Abstract
Many stated-preference studies that seek to estimate the marginal willingness-to-pay (WTP) for reductions in mortality or morbidity risk su˙er from inadequate scope sensitivity. One possible reason is that the risk reductions presented to respondents are too small to be meaningful. Survey responses may thus not accurately reflect respondents’ preferences for health and safety. In this paper we propose a novel approach to estimating the value per statistical life (VSL) or the value per statistical case (VSC) based on larger risk reductions measurable as percentages. While such non-marginal risk reductions are easier to understand, they introduce well known biases.
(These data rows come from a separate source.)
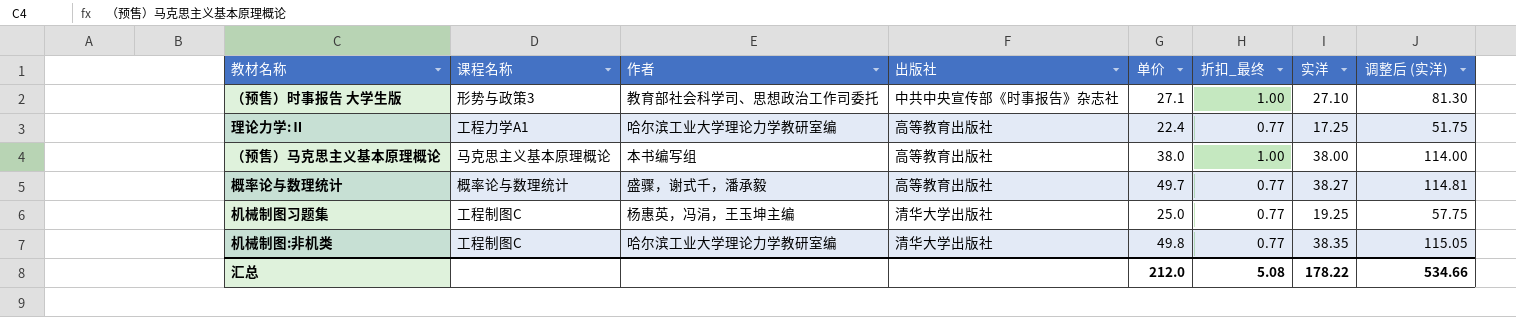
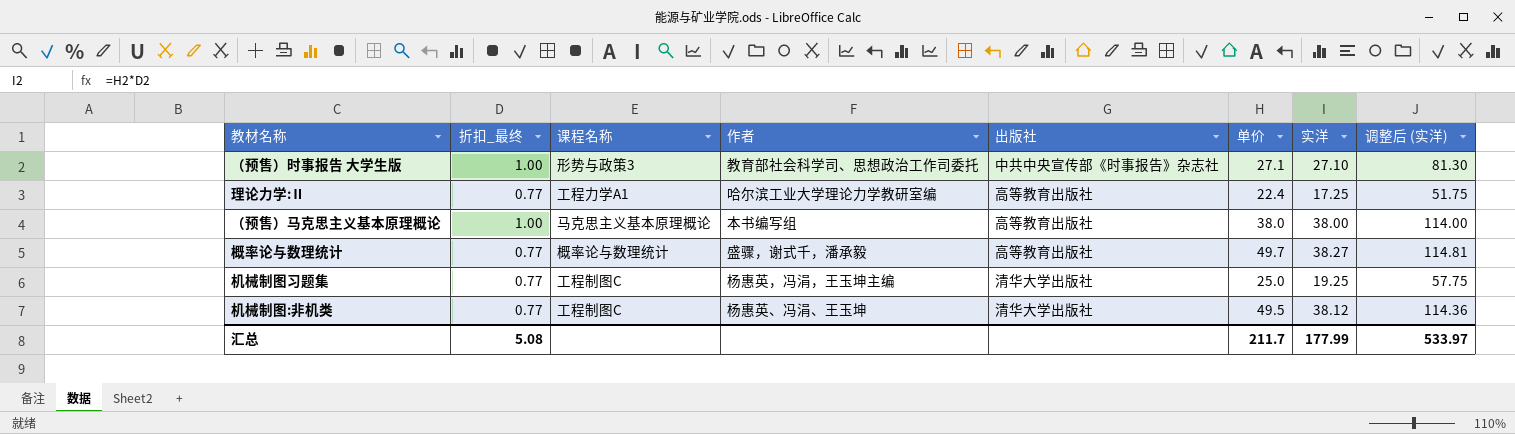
column 折扣_最终 | position: 6 -> 2
机械制图:非机类 | 作者: 哈尔滨工业大学理论力学教研室编 -> 杨惠英、冯涓、王玉坤
机械制图:非机类 | 单价: 49.8 -> 49.5
机械制图:非机类 | 实洋: 38.35 -> 38.12
机械制图:非机类 | 调整后 (实洋): 115.05 -> 114.36
汇总 | 单价: 212.0 -> 211.7
汇总 | 实洋: 178.22 -> 177.99
汇总 | 调整后 (实洋): 534.66 -> 533.97

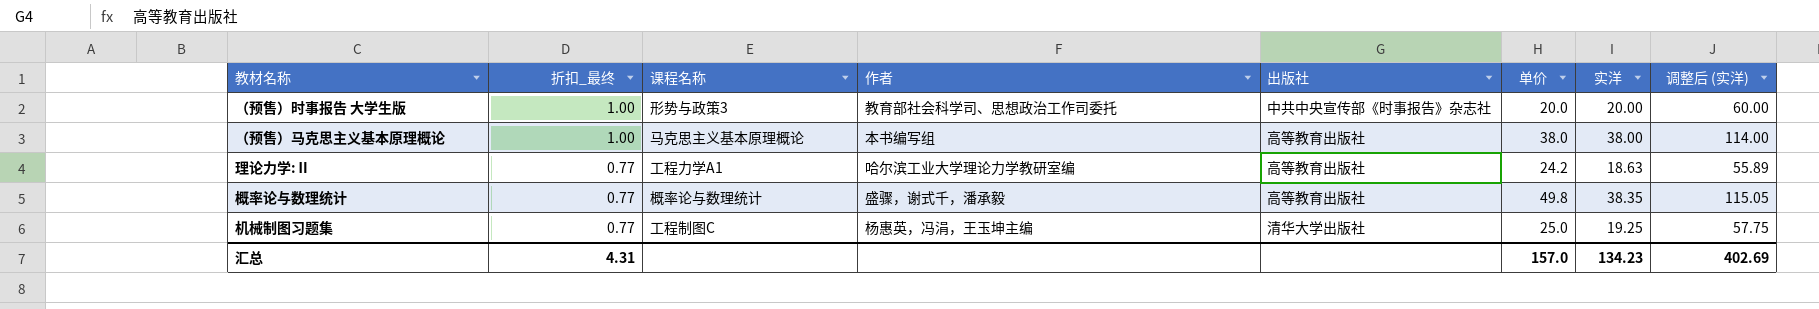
row order: none -> 折扣_最终 descending
row 机械制图:非机类: 0.77 | 工程制图C | 杨惠英、冯涓、王玉坤 | 清华大学出版社 | 49.5 | 38.12 | 114.36 -> none
（预售）时事报告 大学生版 | 单价: 27.1 -> 20.0
（预售）时事报告 大学生版 | 实洋: 27.10 -> 20.00
（预售）时事报告 大学生版 | 调整后 (实洋): 81.30 -> 60.00
理论力学:Ⅱ | 单价: 22.4 -> 24.2
理论力学:Ⅱ | 实洋: 17.25 -> 18.63
理论力学:Ⅱ | 调整后 (实洋): 51.75 -> 55.89
概率论与数理统计 | 单价: 49.7 -> 49.8
概率论与数理统计 | 实洋: 38.27 -> 38.35
概率论与数理统计 | 调整后 (实洋): 114.81 -> 115.05
汇总 | 折扣_最终: 5.08 -> 4.31
汇总 | 单价: 211.7 -> 157.0
汇总 | 实洋: 177.99 -> 134.23
汇总 | 调整后 (实洋): 533.97 -> 402.69

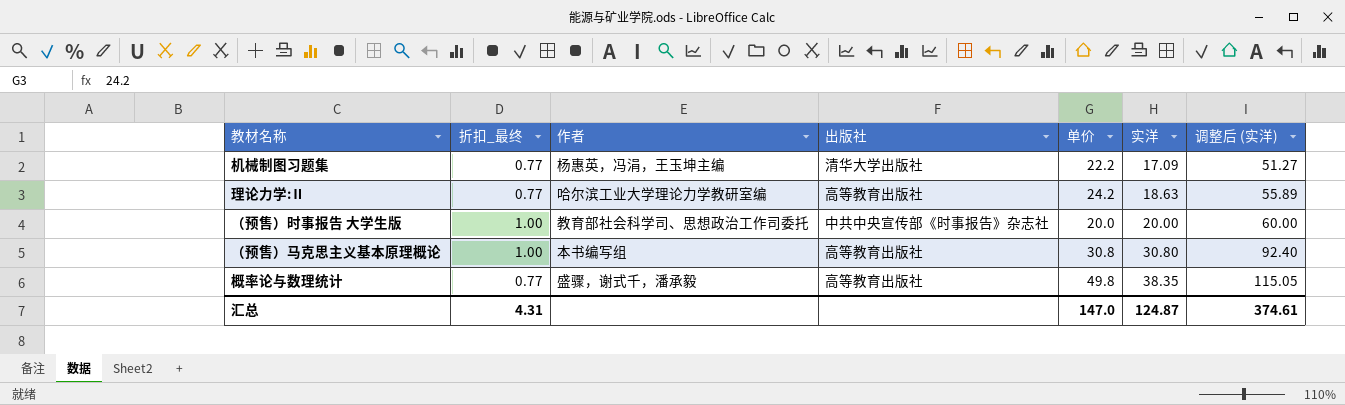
row order: 折扣_最终 descending -> 实洋 ascending
column 课程名称 | position: 3 -> none
机械制图习题集 | 单价: 25.0 -> 22.2
机械制图习题集 | 实洋: 19.25 -> 17.09
机械制图习题集 | 调整后 (实洋): 57.75 -> 51.27
（预售）马克思主义基本原理概论 | 单价: 38.0 -> 30.8
（预售）马克思主义基本原理概论 | 实洋: 38.00 -> 30.80
（预售）马克思主义基本原理概论 | 调整后 (实洋): 114.00 -> 92.40
汇总 | 单价: 157.0 -> 147.0
汇总 | 实洋: 134.23 -> 124.87
汇总 | 调整后 (实洋): 402.69 -> 374.61

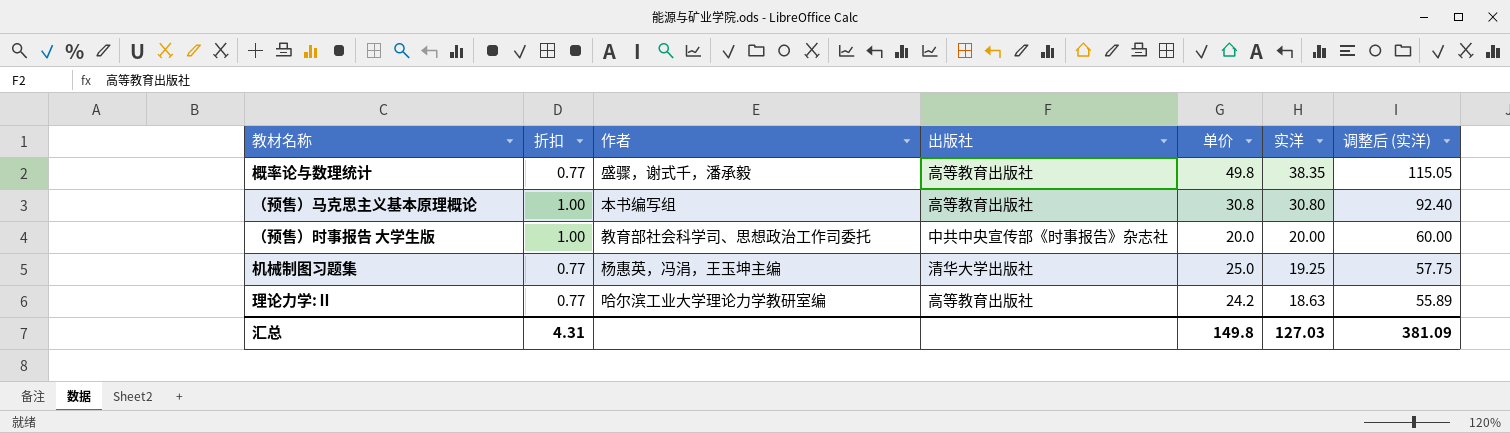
row order: 实洋 ascending -> 实洋 descending
column name: 折扣_最终 -> 折扣
机械制图习题集 | 单价: 22.2 -> 25.0
机械制图习题集 | 实洋: 17.09 -> 19.25
机械制图习题集 | 调整后 (实洋): 51.27 -> 57.75
汇总 | 单价: 147.0 -> 149.8
汇总 | 实洋: 124.87 -> 127.03
汇总 | 调整后 (实洋): 374.61 -> 381.09

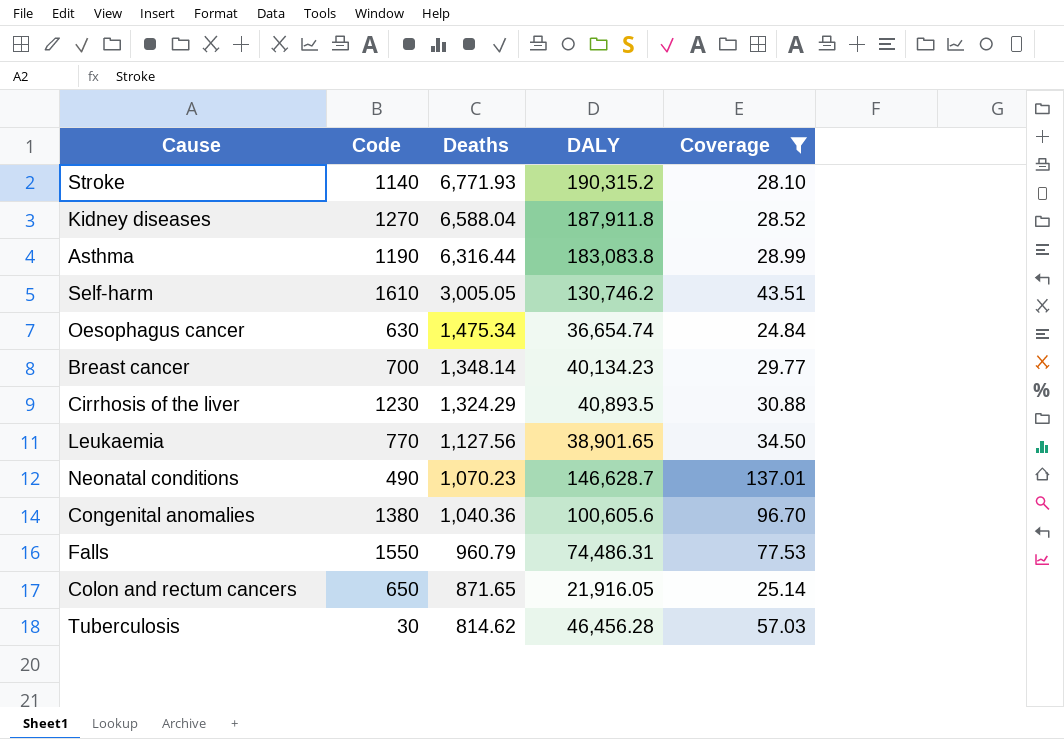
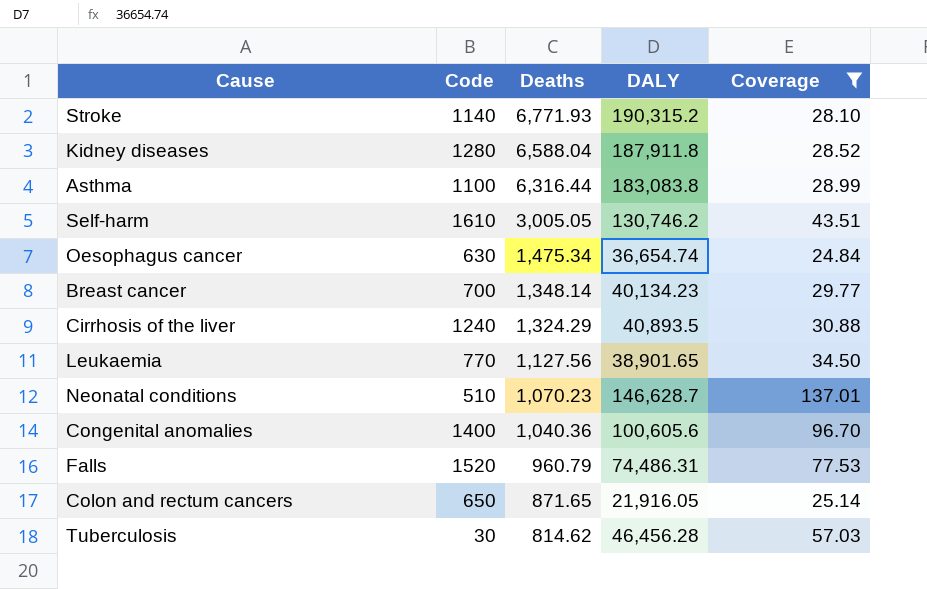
Kidney diseases | Code: 1270 -> 1280
Asthma | Code: 1190 -> 1100
Cirrhosis of the liver | Code: 1230 -> 1240
Neonatal conditions | Code: 490 -> 510
Congenital anomalies | Code: 1380 -> 1400
Falls | Code: 1550 -> 1520

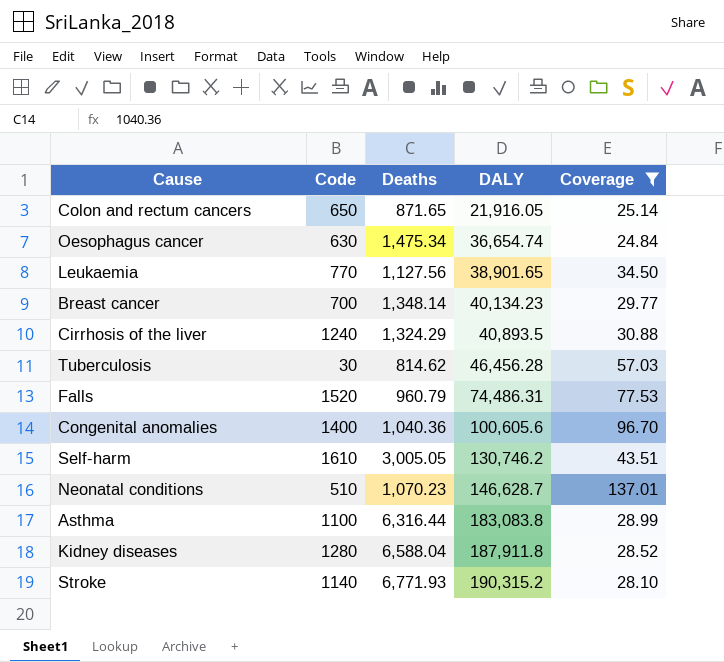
row order: Deaths descending -> DALY ascending

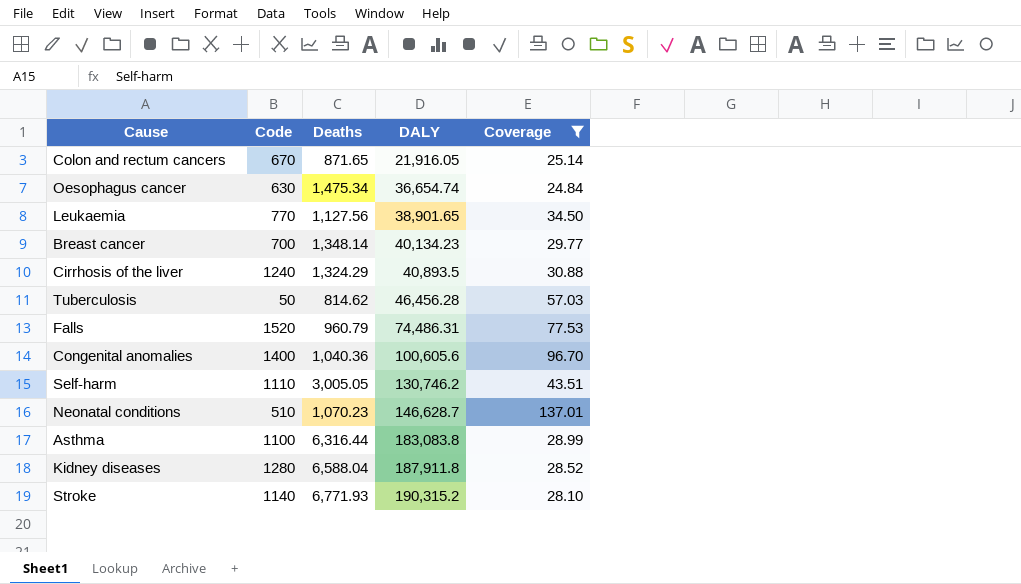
Colon and rectum cancers | Code: 650 -> 670
Tuberculosis | Code: 30 -> 50
Self-harm | Code: 1610 -> 1110

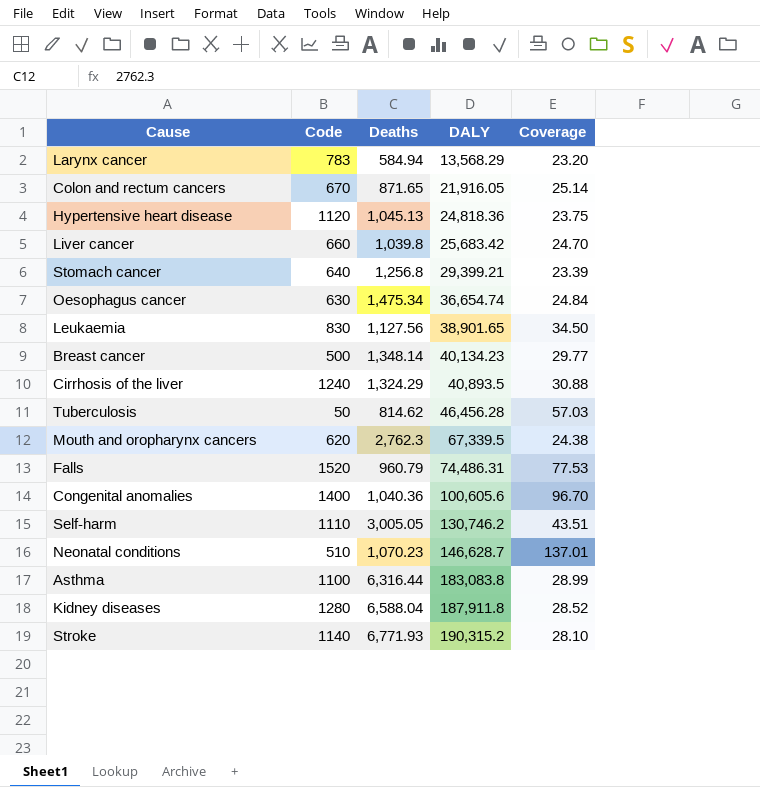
filter: Coverage >= 24.84 -> none
Leukaemia | Code: 770 -> 830
Breast cancer | Code: 700 -> 500

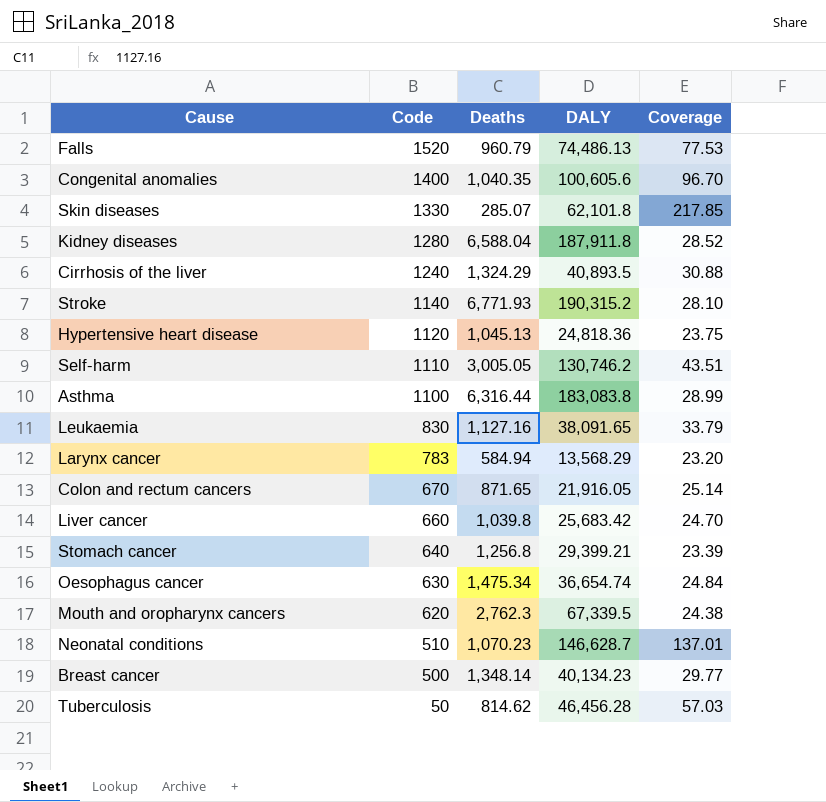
row order: DALY ascending -> Code descending
Falls | DALY: 74,486.31 -> 74,486.13
Congenital anomalies | Deaths: 1,040.36 -> 1,040.35
row Skin diseases: none -> 1330 | 285.07 | 62,101.8 | 217.85
Leukaemia | Deaths: 1,127.56 -> 1,127.16
Leukaemia | DALY: 38,901.65 -> 38,091.65
Leukaemia | Coverage: 34.50 -> 33.79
We propose a methodology to de-bias VSL and VSC estimates derived from the evaluation of non-marginal risk reductions and present a proof of concept using simulated stated preference data.
Keywords
Value per Statistical Life; Value per Statistical Case; non-marginal risks reductions; scope sensitivity;
JEL codes
- D10: General
- D81: Criteria for Decision-Making under Risk and Uncertainty
- I1: Health
- Q51: Valuation of Environmental Effects
Replaced by
Daniel Herrera-Araujo, Christoph Rheinberger, and James K. Hammitt, “Valuing non-marginal changes in mortality and morbidity risk”, Journal of Health Economics, vol. 84, n. 102627, July 2022.
Reference
Daniel Herrera-Araujo, Christoph Rheinberger, and James K. Hammitt, “Valuing non-marginal changes in mortality and morbidity risk”, TSE Working Paper, n. 22-1331, April 2022.